GILLIAN STEWARD IS A CALGARYBASED WRITER AND FREELANCE CONTRIBUTING COLUMNIST FOR THE STAR. FOLLOW HER ON TWITTER: @GILLIANSTEWARD
What will it take for conservative politicians and big oil bosses to actually acknowledge that the wildfires ravaging our forests are fanned by the carbon emissions that have torqued up the world’s climate?
Even as big cities choke on wildfire smoke — Calgary, Edmonton, Toronto, Montreal, New York — it doesn’t seem to register. And neither do the raging fires themselves which this year have already burned off approximately 4.8 million hectares of Canadian forests. Some people have lost their homes, thousands have been evacuated. And fire season is far from over.
In his deeply researched and compelling book “Fire Weather: The Making of a Beast,” Vancouver based journalist and author John Vaillant makes it clear that these are no ordinary forest fires. They are hotter, faster and longer lasting. They start in the spring, even in normally cool northern parts of the country, because global warming has left forests tinder dry and ready to catch fire whether it be by lightning or a discarded cigarette.
Vaillant focuses on the monster fire that destroyed most of Fort McMurray — Alberta’s oil sands hub — in May 2016.
“Entire neighbourhoods burned to their foundations beneath a towering pyrocumulus cloud typically found over erupting volcanoes. So huge and energetic was this fire driven weather system that it generated hurricane force winds and lightning that ignited still more fires many miles away. Nearly 100,000 people were forced to flee in what remains the largest, most rapid single-day evacuation in the history of modern fire,” Vaillant writes.
In Alberta this year, we’ve already lost almost 1.5 million hectares of forest, mostly in the central and northern parts of the province. That’s a record. As I write, Calgary is enveloped in the smell and haze of smoke.
And yet, just last week, as people in Eastern Canada and the U.S. were tasting and inhaling forest fire smoke from Quebec, Alberta Premier Danielle Smith put on her conspiracy hat and said most of the fires in Alberta were started by arsonists.

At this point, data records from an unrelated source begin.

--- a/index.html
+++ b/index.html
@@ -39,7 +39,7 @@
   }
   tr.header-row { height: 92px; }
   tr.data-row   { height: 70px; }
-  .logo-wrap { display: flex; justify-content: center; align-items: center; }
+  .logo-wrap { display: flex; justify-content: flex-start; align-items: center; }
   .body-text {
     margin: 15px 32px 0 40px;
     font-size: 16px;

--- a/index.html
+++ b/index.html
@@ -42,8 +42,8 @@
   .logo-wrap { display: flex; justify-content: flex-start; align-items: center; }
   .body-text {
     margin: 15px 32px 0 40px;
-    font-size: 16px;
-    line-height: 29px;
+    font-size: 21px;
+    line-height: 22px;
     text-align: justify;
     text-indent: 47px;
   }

She is bringing in investigators from outside the province to find the culprits.
She also dismissed the significance of the wildfires when she said, “Alberta has always had forest fires.” The phrases “climate change or “global warming” did not cross her lips as she underwent tough questioning on an Edmonton radio talk show.

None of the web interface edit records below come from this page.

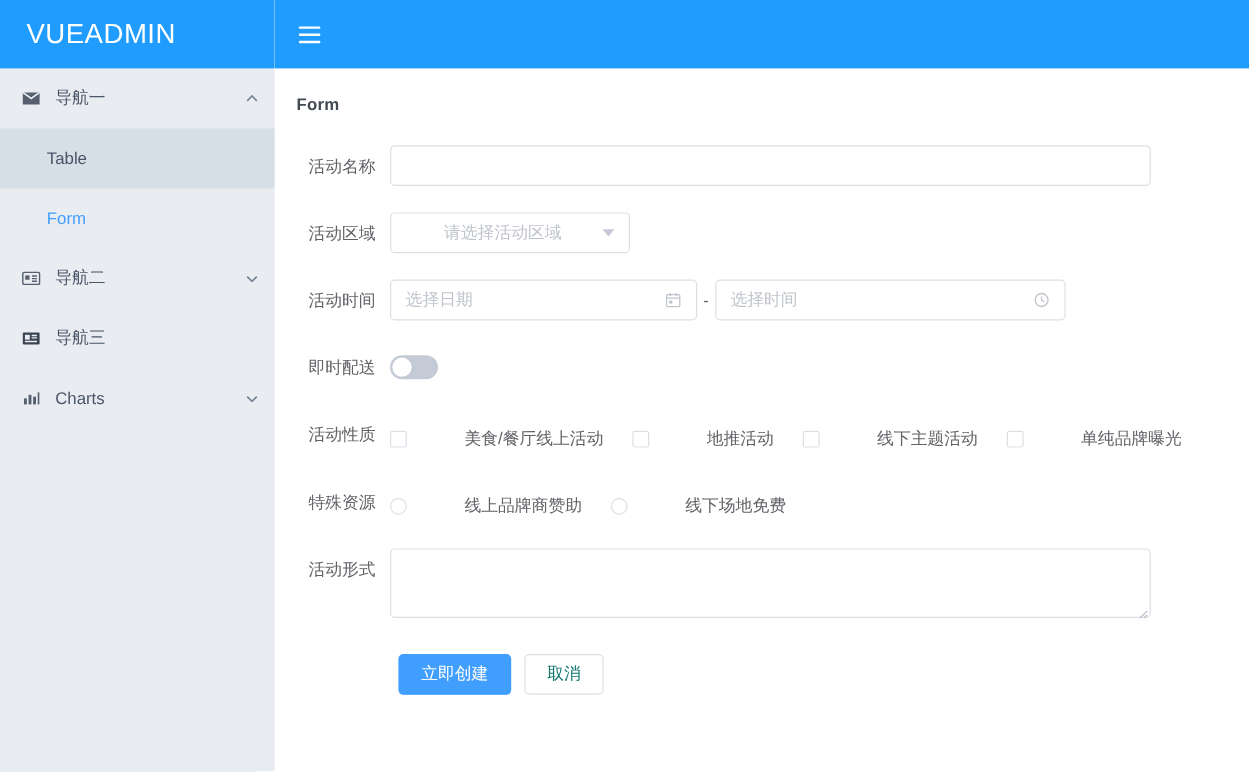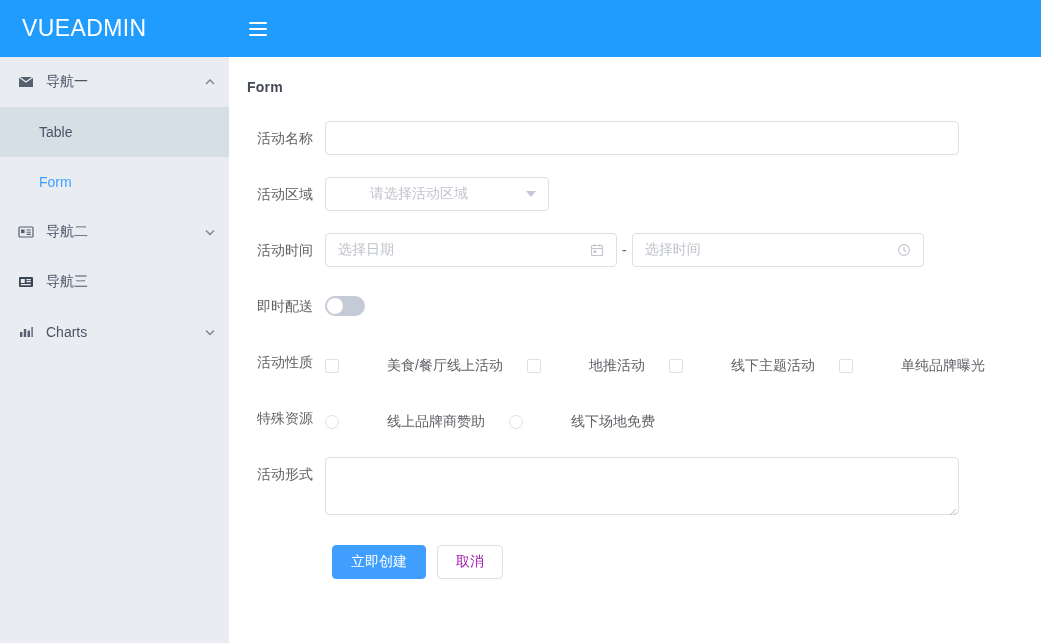--- a/index.html
+++ b/index.html
@@ -181,7 +181,7 @@
     width: 634px;
   }
   .el-select {
-    width: 224px;
+    width: 200px;
     position: relative;
     padding-left: 44px;
   }

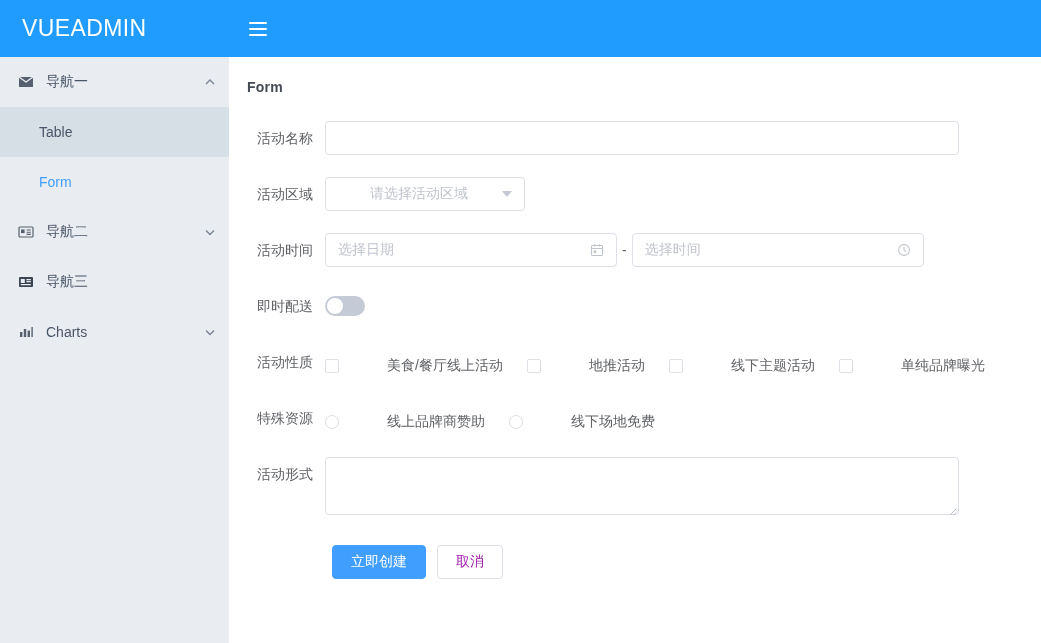--- a/index.html
+++ b/index.html
@@ -199,7 +199,7 @@
     align-items: center;
   }
   .date-picker {
-    width: 292px;
+    width: 256px;
     justify-content: space-between;
   }
   .time-picker {

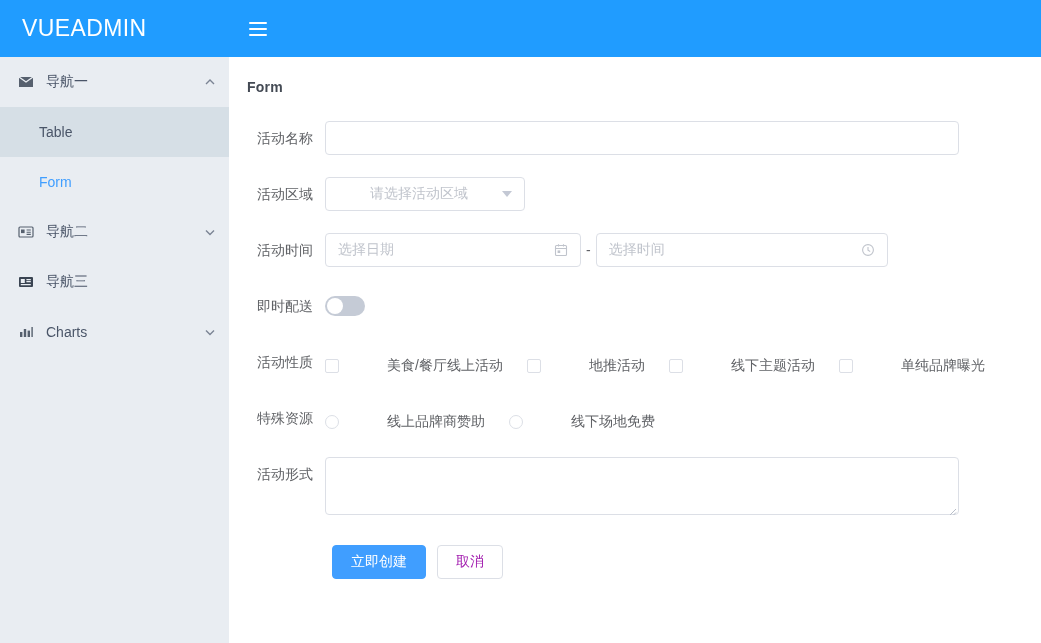--- a/index.html
+++ b/index.html
@@ -332,7 +332,7 @@
   }
   .btn-default {
     background: #ffffff;
-    color: #a21caf;
+    color: #0f766e;
     border-color: #dcdfe6;
   }
 </style>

It reminded me of the day former premier Jason Kenney was set to announce the repeal of Alberta’s carbon tax (approved by the former NDP government) at an Edmonton gas station. But the city was enveloped in so much forest fire smoke the event had to be called off.
Kenney didn’t mention global warming that day either. Maybe he couldn’t see the big picture because the smoke got in his eyes. More likely he refused to see the big picture.
Conservative Leader Pierre Poilievre accused Prime Minister Justin Trudeau of using the wildfires as a distraction from his other controversies. And yet, the Conservative party has yet to tell us how it would slow the carbon emissions that cause global warming.
The fossil fuel industry refuses to acknowledge the big picture as well. Even though Fort McMurray, the hub of Alberta’s mammoth oil sands operations, was consumed by a raging wildfire, it continues to downplay the effects of global warming caused by the burning of the oil it produces.
Our way of life is still too dependent on oil and natural gas for the petroleum industry to be ramped down overnight. But for these politicians and captains of the oil industry even the word “transition” has become toxic, never mind actually planning for it.
Already this year wild fires have destroyed more forests in Canada than ever before. But that doesn’t mean next year will be better. It likely won’t, nor the year after. If ever there was a time for all political parties and fossil fuel companies to work together to confront this threat to our forests and our overall well-being, this is it.